Task to carry out
Return all the data verbatim but without images.

Data entries
-- -- --

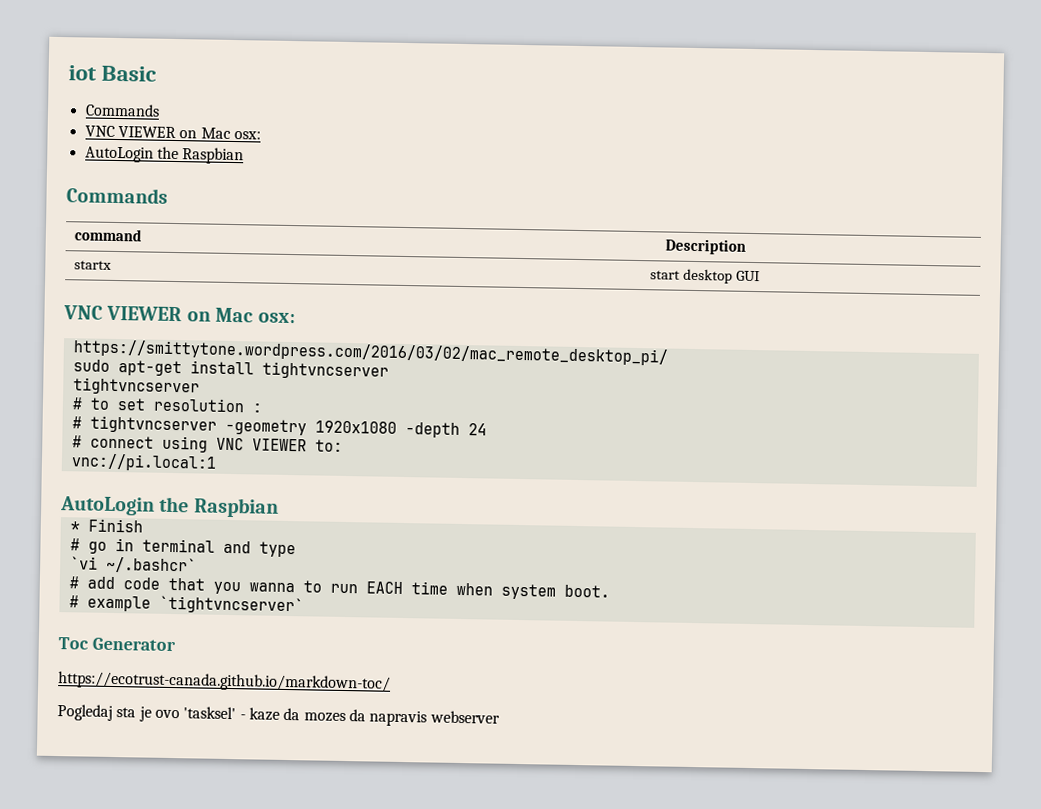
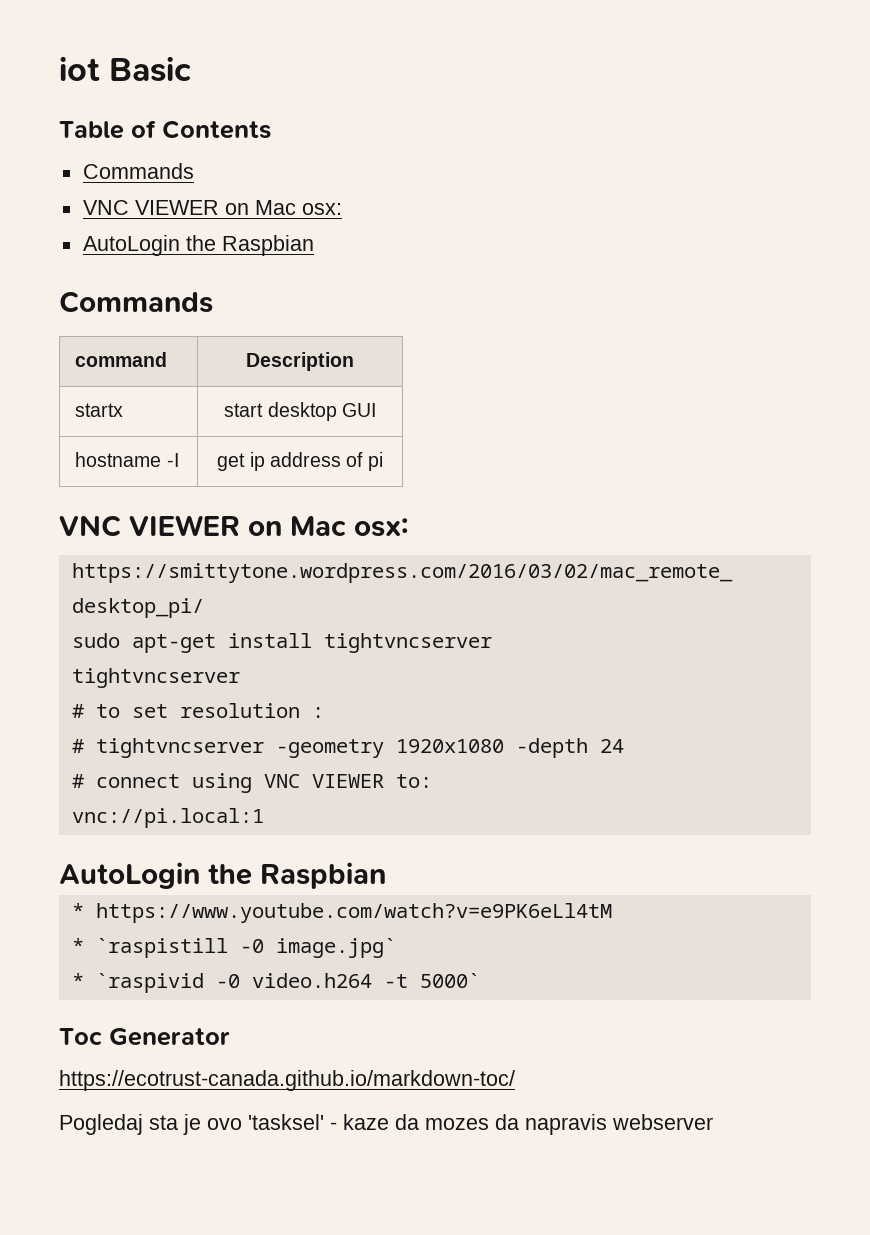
(158, 73) none -> [59,120,271,139] // Table of Contents
(760, 276) none -> [75,452,179,467] [217,452,383,471] // hostname -I | get ip address of pi
[87,518,143,533] [69,538,296,558] [69,556,197,574] [68,576,610,600] [68,595,304,615] Finish // # go in terminal and type // `vi ~/.bashcr` // # add code that you wanna to run EACH time when system boot. // # example `tightvncserver` -> [95,903,612,923] [71,938,396,958] [71,973,480,993] https://www.youtube.com/watch?v=e9PK6eLl4tM // * `raspistill -0 image.jpg` // * `raspivid -0 video.h264 -t 5000`

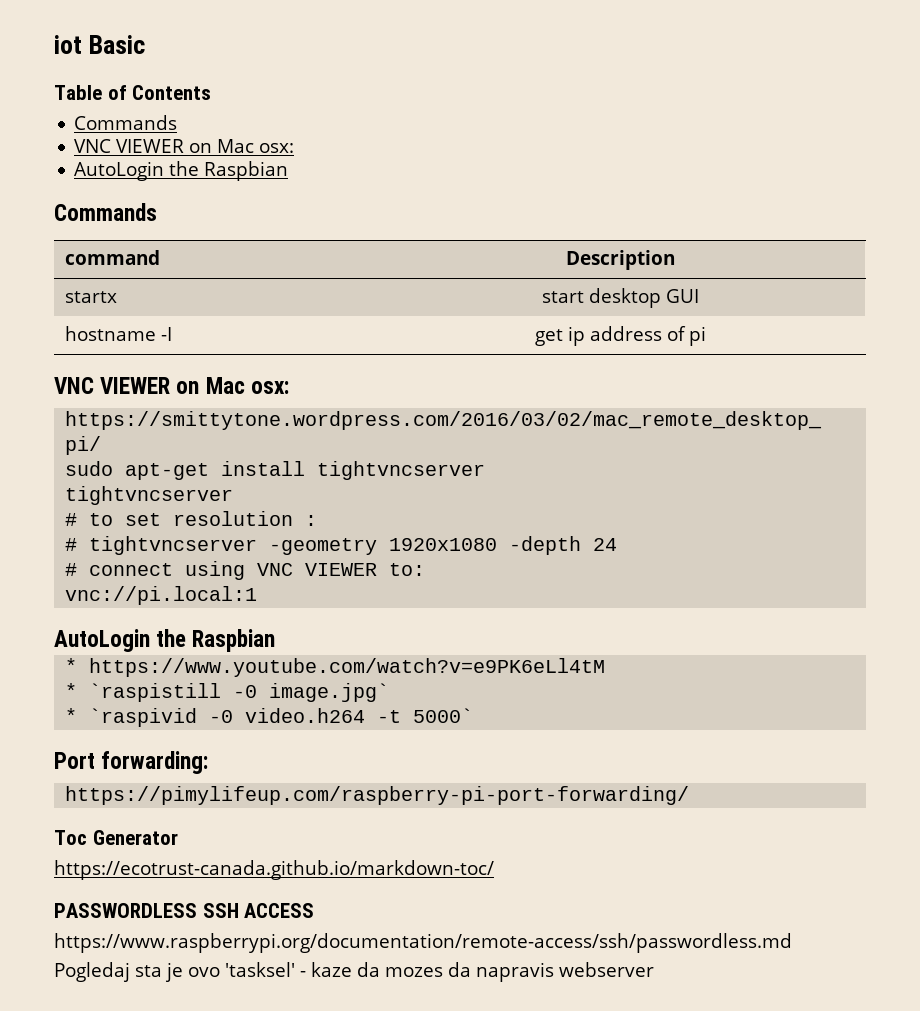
(480, 980) none -> [54,751,209,774] [65,786,690,805] // Port forwarding: // https://pimylifeup.com/raspberry-pi-port-forwarding/
(515, 1080) none -> [54,903,315,918] [54,933,792,953] // PASSWORDLESS SSH ACCESS // https://www.raspberrypi.org/documentation/remote-access/ssh/passwordless.md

-- -- --

Solution to this problem
(158, 73) none -> [59,120,271,139] // Table of Contents
(760, 276) none -> [75,452,179,467] [217,452,383,471] // hostname -I | get ip address of pi
[87,518,143,533] [69,538,296,558] [69,556,197,574] [68,576,610,600] [68,595,304,615] Finish // # go in terminal and type // `vi ~/.bashcr` // # add code that you wanna to run EACH time when system boot. // # example `tightvncserver` -> [95,903,612,923] [71,938,396,958] [71,973,480,993] https://www.youtube.com/watch?v=e9PK6eLl4tM // * `raspistill -0 image.jpg` // * `raspivid -0 video.h264 -t 5000`

(480, 980) none -> [54,751,209,774] [65,786,690,805] // Port forwarding: // https://pimylifeup.com/raspberry-pi-port-forwarding/
(515, 1080) none -> [54,903,315,918] [54,933,792,953] // PASSWORDLESS SSH ACCESS // https://www.raspberrypi.org/documentation/remote-access/ssh/passwordless.md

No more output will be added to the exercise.